Education and Skills
UNICEF works to ensure every child learns and develops his/her potential from birth through to adolescence.
Challenges
In Guyana and Suriname, emphasis must be given to quality education, improvement of learning spaces and a more interactive delivery of our response. All these intends to ensure children and adolescents receive the best possible access to learning opportunities. Geographic, socio-economic and cultural barriers are significant challenges that both countries face.
Partnering with key actors, UNICEF will work in ensuring duty bearers are well-equipped, informed and empowered, by addressing data gaps to identify invisible or excluded children that may not walk into a classroom. Subsequently, this programme promotes universal access to a quality education, bilingual materials for children from indigenous or Maroon communities, inclusion of children with special needs and capacity strengthening for teachers and other professionals on education. It also brings social cohesion and equity, as well as helps on the reduction of dropouts, leaving no-one behind.
Solutions
The long-term vision of change is that children and adolescents, in development and humanitarian contexts – especially the most vulnerable –benefit from equitable, inclusive and gender-transformative quality education, leading to improved learning outcomes, increased resilience and skills for life and work.

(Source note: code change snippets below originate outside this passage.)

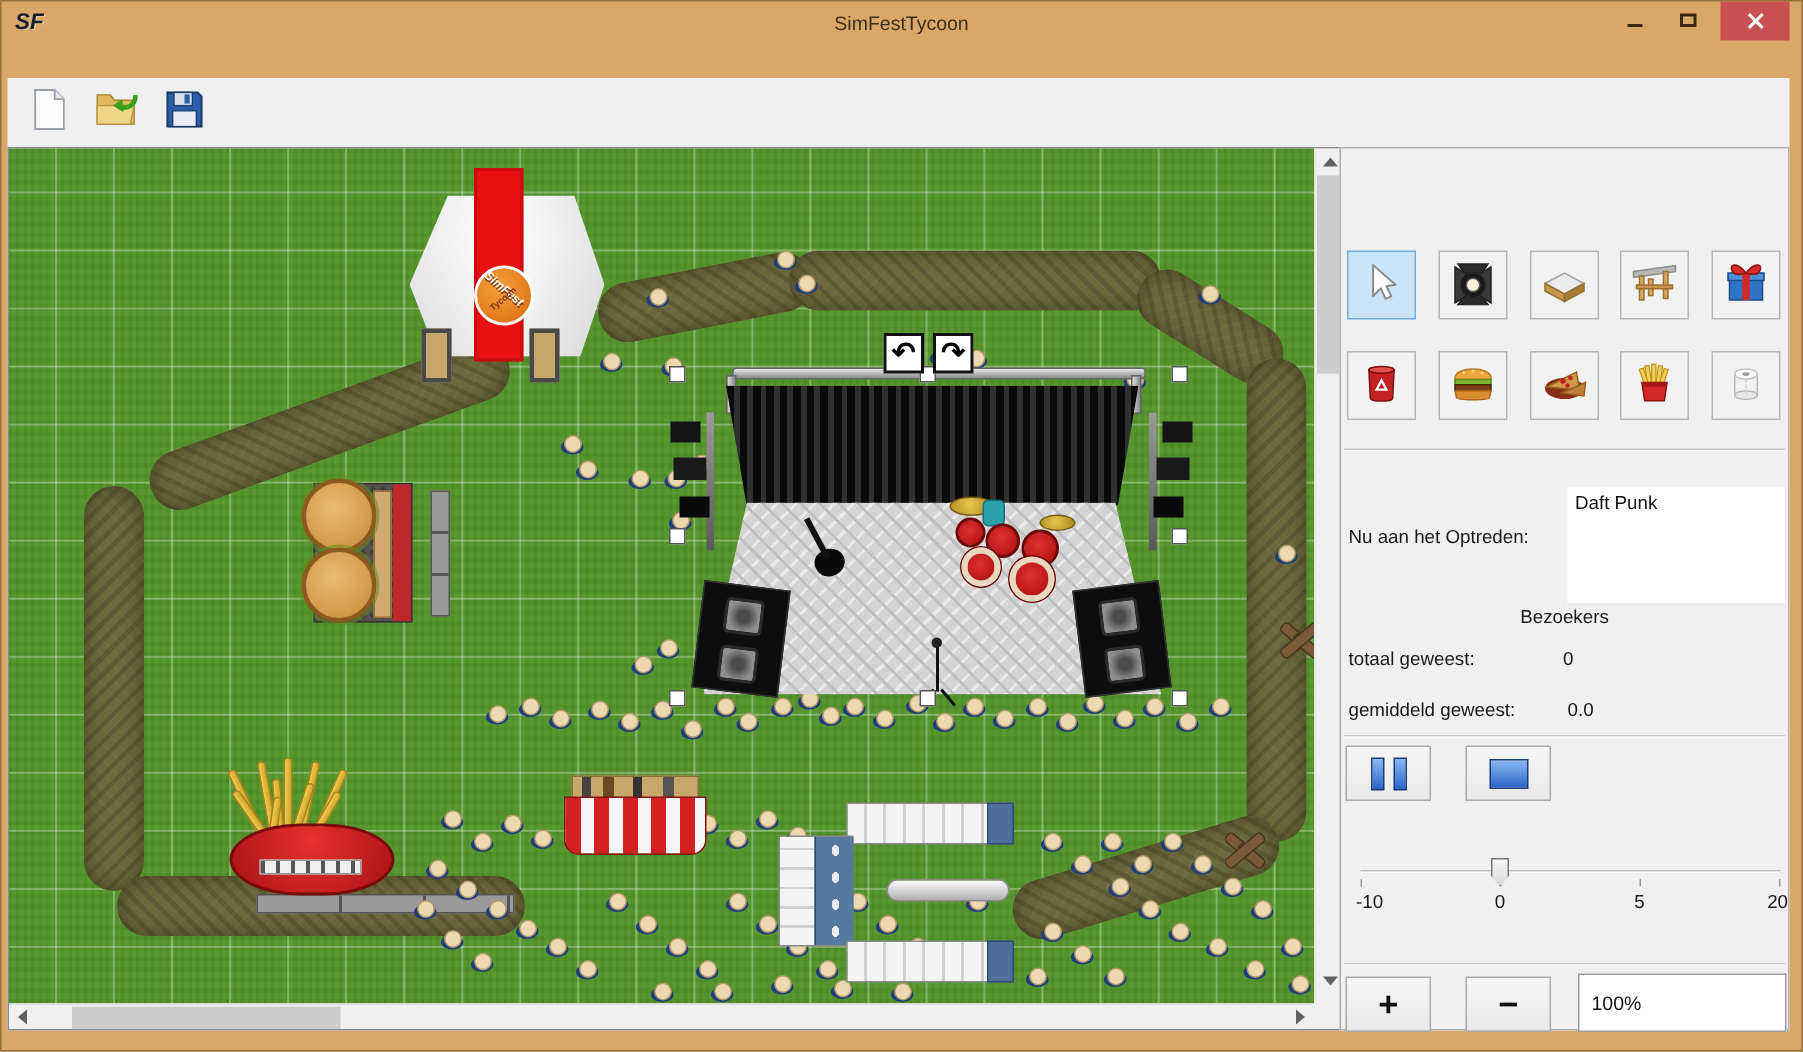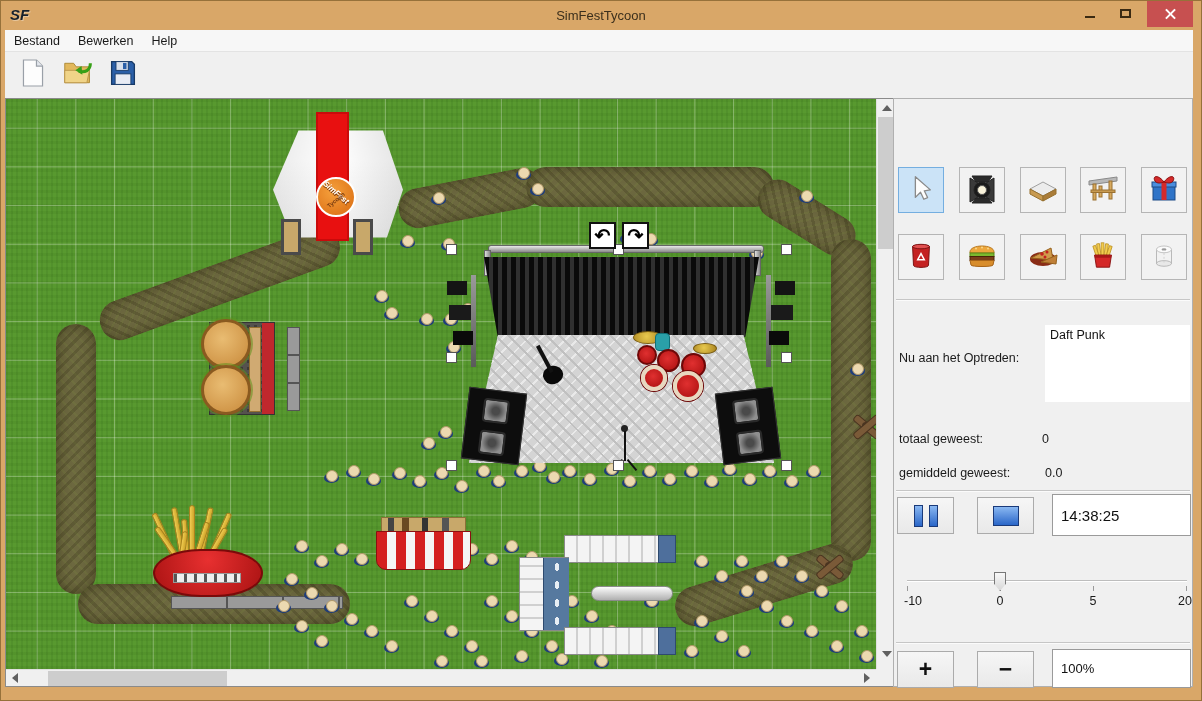--- a/index.html
+++ b/index.html
@@ -145,11 +145,6 @@
       </div>
   </div>
 
-  <div class="menubar">
-    <span class="menu-item">Bestand</span>
-    <span class="menu-item">Bewerken</span>
-    <span class="menu-item">Help</span>
-  </div>
 
   <div class="toolbar">
     <div class="tb-btn">

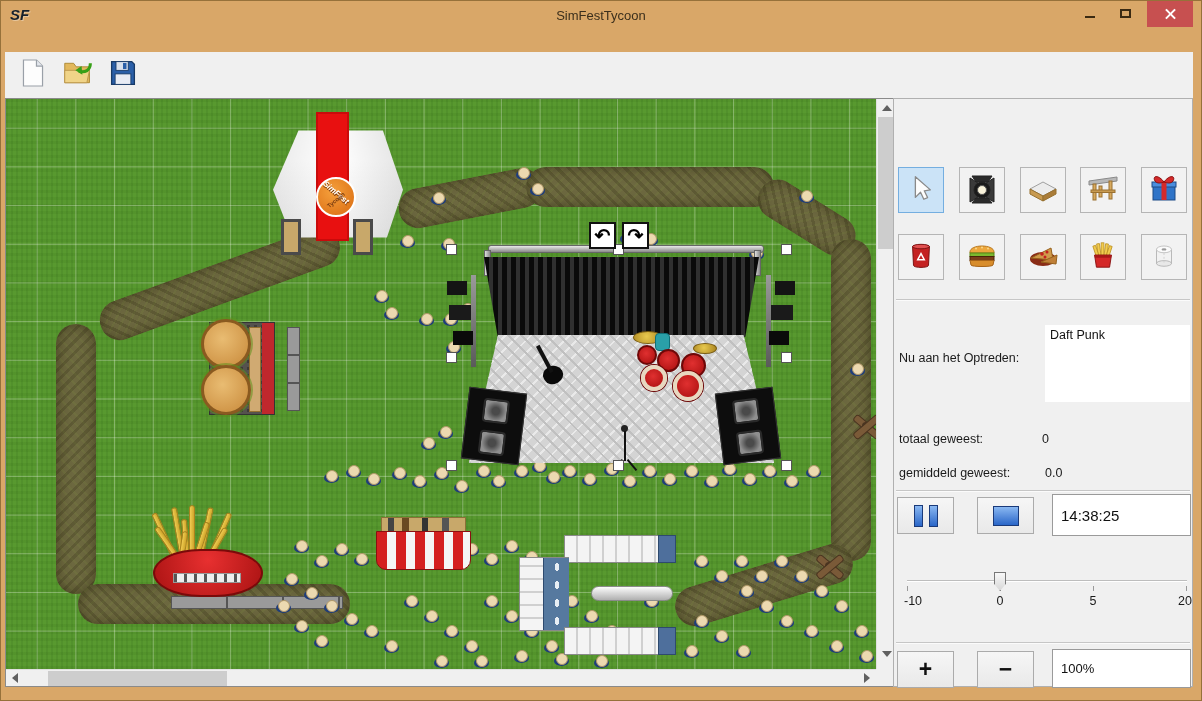--- a/index.html
+++ b/index.html
@@ -514,6 +514,7 @@
       <div class="sep" style="top:200px"></div>
       <div class="now-box"><span>Daft Punk</span></div>
       <div class="lbl" style="left:5px;top:252px">Nu aan het Optreden:</div>
+      <div class="lbl center" style="top:305px">Bezoekers</div>
       <div class="lbl" style="left:5px;top:333px">totaal geweest:</div>
       <div class="lbl" style="left:148px;top:333px">0</div>
       <div class="lbl" style="left:5px;top:367px">gemiddeld geweest:</div>

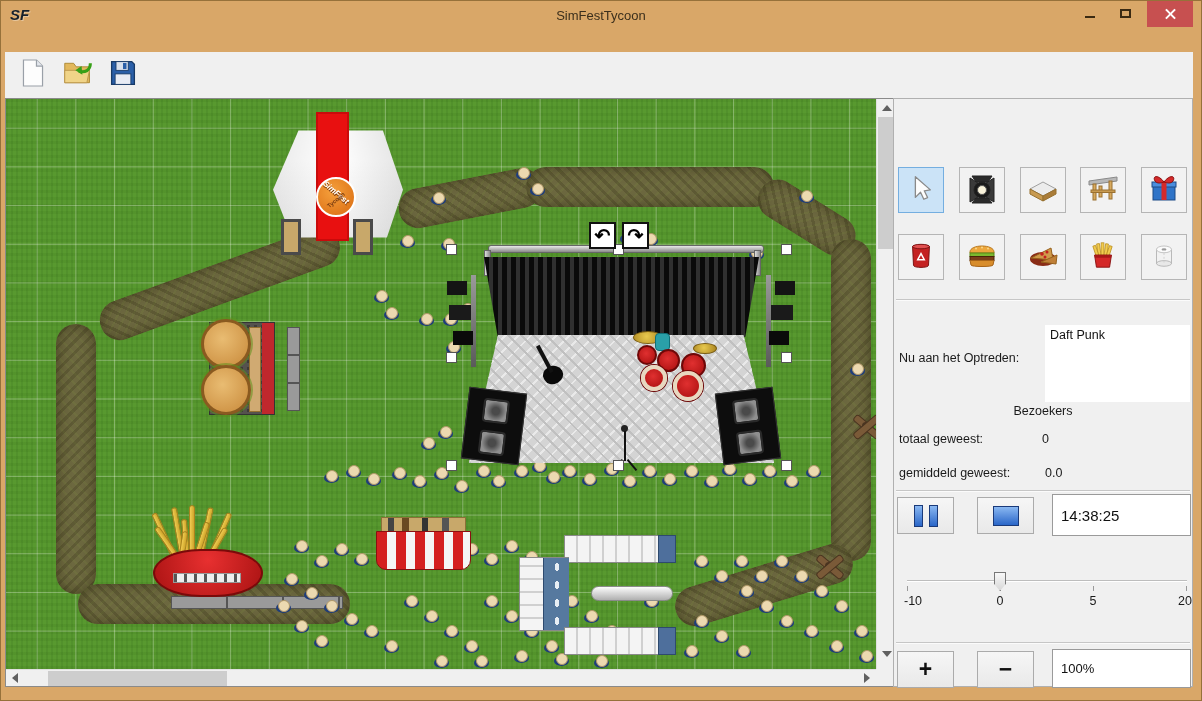--- a/index.html
+++ b/index.html
@@ -527,9 +527,6 @@
       <div class="btn ctl" style="left:83px;top:398px">
           <span class="sq"></span>
         </div>
-      <div class="field time">
-          <span>14:38:25</span>
-        </div>
       <div class="slider">
         <div class="track"></div>
         <div id="slider-ticks">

UNICEF will provide technical support for the development of quality assurance criteria in ECE and ECD, child-centred curricula and improved pedagogical practices. Capacity-building will address better planning, management and delivery of ECE in communities.
UNICEF will engage with national partners in elaborating affordable, climate-smart and cost-effective solutions aimed at adjusting education policies and teaching methods in mainstream schools to accommodate the needs of children with disabilities and other vulnerable groups.
National partners will receive technical support to: facilitate stay-in-school initiatives and psychosocial support for children returning after the COVID-19-related school closures; incorporate twenty-first century skills in national curricula, including for technical education and vocational training, informed by in-country research on labour market requirements and the expectations of employers; and expand the choice of learning pathways, including project-based use of modern technology and digital learning, with the potential to be the focus of non-formal learning for adolescents.
In Suriname, UNICEF will support education reform focusing on primary and lower secondary education and the learning assessment system.